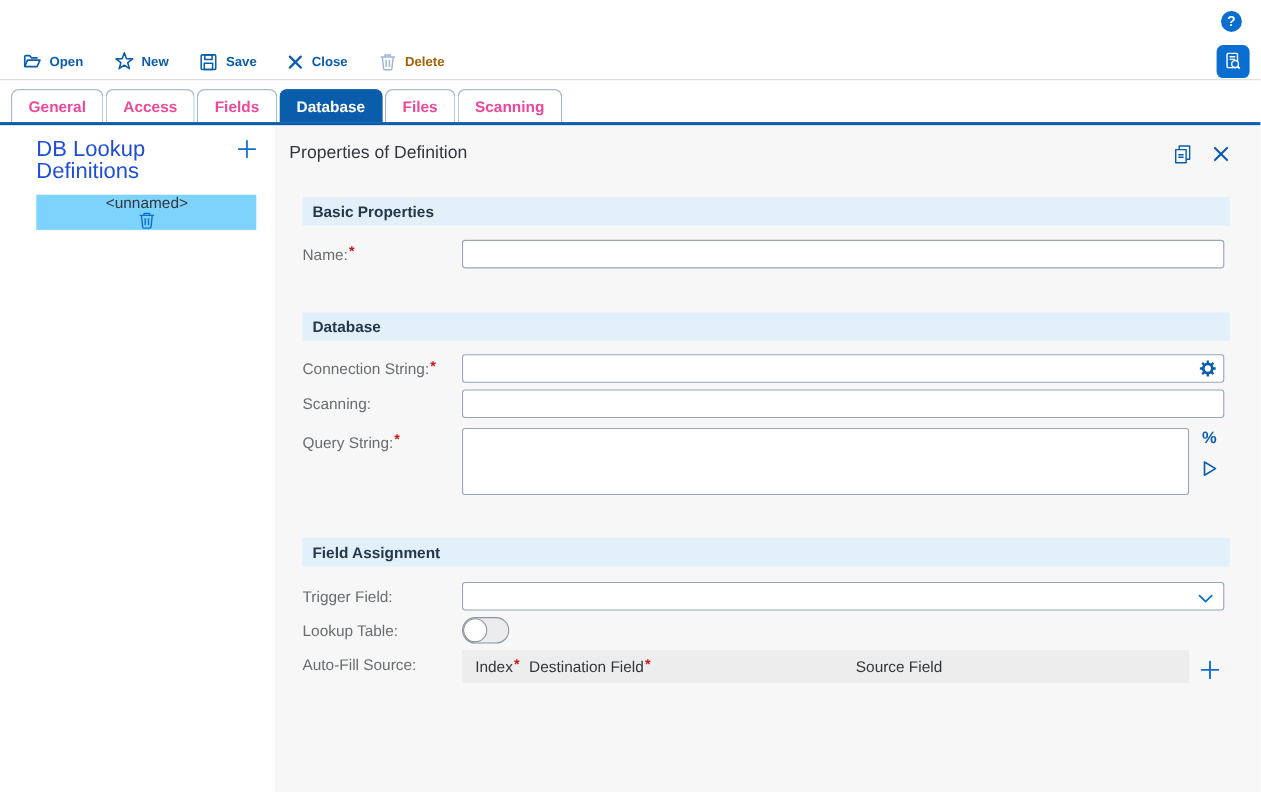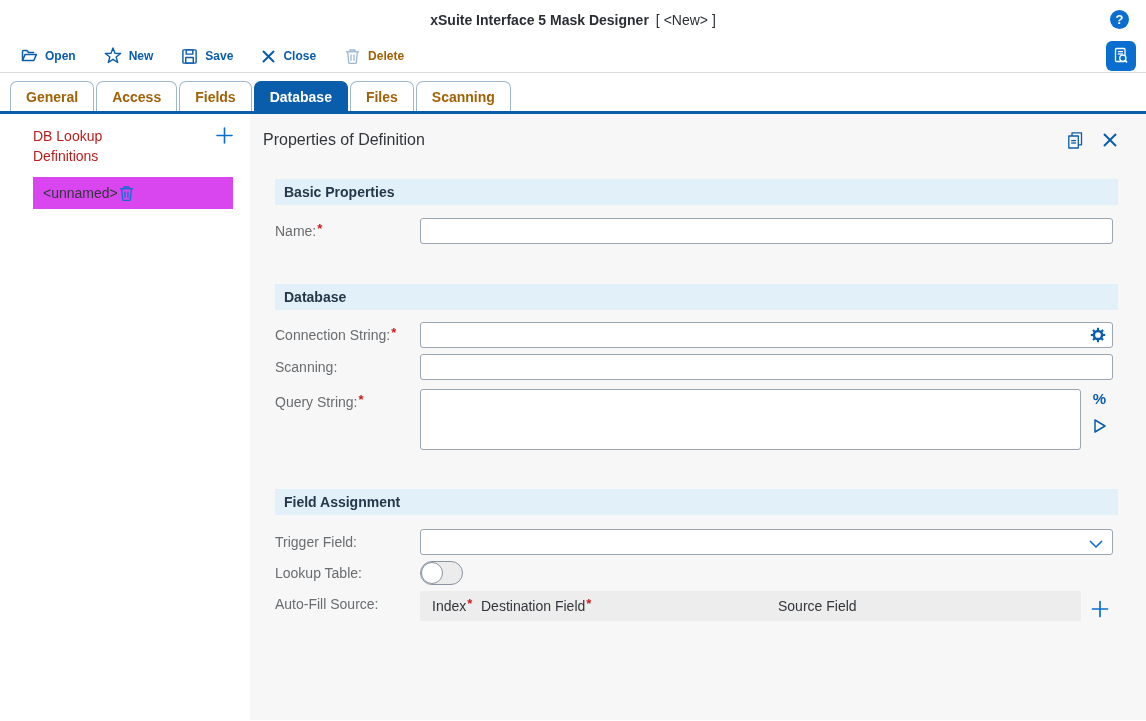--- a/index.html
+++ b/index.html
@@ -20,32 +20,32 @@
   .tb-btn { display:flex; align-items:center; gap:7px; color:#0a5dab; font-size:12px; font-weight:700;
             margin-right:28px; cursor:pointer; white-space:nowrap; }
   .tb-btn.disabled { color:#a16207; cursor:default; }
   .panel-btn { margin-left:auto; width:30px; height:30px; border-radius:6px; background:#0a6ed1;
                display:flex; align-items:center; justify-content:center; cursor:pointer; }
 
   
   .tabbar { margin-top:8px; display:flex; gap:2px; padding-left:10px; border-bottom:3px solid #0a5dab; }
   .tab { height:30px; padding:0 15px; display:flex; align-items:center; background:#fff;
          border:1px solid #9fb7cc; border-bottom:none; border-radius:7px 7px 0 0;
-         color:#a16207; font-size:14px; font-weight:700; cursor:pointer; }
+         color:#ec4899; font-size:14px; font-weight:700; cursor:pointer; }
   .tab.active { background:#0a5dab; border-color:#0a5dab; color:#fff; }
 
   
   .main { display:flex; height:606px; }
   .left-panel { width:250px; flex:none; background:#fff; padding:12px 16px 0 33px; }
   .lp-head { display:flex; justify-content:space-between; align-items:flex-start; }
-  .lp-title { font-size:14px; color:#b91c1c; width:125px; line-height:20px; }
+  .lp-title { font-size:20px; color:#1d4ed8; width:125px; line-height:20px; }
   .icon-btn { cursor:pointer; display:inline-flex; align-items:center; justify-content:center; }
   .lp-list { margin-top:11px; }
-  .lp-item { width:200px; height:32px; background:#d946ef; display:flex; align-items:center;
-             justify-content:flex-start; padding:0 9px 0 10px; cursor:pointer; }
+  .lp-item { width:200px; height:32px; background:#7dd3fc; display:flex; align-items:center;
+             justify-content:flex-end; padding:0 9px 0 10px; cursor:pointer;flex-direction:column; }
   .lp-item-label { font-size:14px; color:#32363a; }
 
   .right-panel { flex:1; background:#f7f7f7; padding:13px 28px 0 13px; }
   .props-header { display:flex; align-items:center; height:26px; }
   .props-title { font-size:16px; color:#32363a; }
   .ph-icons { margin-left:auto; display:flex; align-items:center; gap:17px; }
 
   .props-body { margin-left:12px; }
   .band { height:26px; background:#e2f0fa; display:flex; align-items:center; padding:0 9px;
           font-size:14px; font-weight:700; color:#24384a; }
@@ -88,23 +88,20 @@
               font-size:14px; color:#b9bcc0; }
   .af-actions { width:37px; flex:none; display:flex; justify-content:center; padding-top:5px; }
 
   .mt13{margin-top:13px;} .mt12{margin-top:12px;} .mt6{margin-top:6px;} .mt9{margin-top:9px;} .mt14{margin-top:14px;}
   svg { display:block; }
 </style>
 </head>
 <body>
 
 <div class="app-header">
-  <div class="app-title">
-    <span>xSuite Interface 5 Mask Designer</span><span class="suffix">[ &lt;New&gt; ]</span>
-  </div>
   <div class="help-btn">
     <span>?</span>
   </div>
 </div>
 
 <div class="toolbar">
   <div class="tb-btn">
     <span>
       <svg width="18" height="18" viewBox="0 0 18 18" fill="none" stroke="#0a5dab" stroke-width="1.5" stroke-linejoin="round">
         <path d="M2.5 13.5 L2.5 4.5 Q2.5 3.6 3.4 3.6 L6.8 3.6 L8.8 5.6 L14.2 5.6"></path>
####
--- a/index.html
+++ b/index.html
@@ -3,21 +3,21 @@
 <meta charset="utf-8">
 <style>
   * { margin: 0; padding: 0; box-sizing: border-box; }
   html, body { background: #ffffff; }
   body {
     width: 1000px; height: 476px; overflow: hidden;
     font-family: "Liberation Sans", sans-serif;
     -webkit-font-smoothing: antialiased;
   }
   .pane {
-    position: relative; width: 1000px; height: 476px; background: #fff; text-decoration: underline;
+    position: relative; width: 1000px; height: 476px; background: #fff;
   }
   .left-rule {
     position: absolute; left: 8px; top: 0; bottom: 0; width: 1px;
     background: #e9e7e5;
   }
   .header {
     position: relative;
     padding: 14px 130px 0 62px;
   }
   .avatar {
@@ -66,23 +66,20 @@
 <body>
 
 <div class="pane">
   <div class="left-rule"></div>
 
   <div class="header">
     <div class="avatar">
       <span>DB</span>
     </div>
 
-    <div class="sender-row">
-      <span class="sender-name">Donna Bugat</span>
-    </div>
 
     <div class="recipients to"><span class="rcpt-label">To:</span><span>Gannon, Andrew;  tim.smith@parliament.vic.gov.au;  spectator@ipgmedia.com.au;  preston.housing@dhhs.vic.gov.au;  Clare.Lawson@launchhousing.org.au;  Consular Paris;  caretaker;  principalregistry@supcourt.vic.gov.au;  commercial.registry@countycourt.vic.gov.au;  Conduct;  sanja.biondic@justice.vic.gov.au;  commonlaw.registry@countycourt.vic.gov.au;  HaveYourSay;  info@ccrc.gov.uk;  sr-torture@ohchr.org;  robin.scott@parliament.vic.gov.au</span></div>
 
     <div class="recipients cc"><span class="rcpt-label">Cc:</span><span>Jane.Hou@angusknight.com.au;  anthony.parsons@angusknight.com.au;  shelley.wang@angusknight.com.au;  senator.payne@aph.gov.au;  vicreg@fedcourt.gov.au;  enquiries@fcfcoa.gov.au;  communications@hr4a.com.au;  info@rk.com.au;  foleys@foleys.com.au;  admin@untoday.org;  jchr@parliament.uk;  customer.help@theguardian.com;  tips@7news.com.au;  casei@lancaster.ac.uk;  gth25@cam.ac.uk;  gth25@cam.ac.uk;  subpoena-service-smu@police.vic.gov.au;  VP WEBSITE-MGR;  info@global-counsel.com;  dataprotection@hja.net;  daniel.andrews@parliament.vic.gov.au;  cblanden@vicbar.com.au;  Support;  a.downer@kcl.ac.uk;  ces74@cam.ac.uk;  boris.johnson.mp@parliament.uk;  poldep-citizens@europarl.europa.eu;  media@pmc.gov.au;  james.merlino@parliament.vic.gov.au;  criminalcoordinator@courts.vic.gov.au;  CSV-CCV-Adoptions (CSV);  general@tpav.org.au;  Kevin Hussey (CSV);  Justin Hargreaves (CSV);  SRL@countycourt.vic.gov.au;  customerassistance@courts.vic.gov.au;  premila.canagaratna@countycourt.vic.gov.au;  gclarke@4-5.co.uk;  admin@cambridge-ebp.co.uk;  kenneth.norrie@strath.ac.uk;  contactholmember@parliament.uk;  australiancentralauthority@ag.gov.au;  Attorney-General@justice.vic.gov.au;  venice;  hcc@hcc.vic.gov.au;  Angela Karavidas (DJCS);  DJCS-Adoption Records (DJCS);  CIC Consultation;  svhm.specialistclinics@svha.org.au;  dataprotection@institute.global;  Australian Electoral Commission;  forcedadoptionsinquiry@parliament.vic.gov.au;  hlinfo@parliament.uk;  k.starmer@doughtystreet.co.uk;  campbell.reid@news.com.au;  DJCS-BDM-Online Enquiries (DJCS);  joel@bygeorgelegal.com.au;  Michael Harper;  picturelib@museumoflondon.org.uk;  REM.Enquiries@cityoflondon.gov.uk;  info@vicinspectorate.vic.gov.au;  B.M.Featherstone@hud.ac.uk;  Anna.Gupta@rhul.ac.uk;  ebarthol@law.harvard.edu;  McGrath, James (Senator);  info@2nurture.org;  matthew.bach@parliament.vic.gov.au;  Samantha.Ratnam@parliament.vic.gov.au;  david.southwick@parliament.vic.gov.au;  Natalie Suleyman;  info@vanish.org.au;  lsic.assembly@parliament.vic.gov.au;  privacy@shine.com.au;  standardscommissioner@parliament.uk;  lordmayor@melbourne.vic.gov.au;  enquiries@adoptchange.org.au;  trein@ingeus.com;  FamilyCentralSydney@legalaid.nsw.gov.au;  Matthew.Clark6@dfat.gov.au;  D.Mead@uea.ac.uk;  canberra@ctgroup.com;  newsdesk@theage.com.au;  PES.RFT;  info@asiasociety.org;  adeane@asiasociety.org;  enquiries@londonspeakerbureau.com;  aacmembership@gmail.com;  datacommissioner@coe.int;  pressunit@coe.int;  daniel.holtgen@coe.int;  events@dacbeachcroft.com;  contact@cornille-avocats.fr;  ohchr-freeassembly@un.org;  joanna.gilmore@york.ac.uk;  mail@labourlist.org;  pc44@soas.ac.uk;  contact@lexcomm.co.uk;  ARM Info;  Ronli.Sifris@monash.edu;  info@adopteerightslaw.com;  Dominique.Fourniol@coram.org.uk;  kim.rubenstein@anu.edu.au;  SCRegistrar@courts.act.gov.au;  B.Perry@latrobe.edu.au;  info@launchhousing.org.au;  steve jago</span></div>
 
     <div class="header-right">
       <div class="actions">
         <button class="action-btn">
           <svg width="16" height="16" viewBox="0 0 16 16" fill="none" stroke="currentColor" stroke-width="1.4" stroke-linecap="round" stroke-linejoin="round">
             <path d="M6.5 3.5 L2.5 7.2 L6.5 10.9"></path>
####
Respond with a single number: the count of lines in the entries above that contain the string "align".

10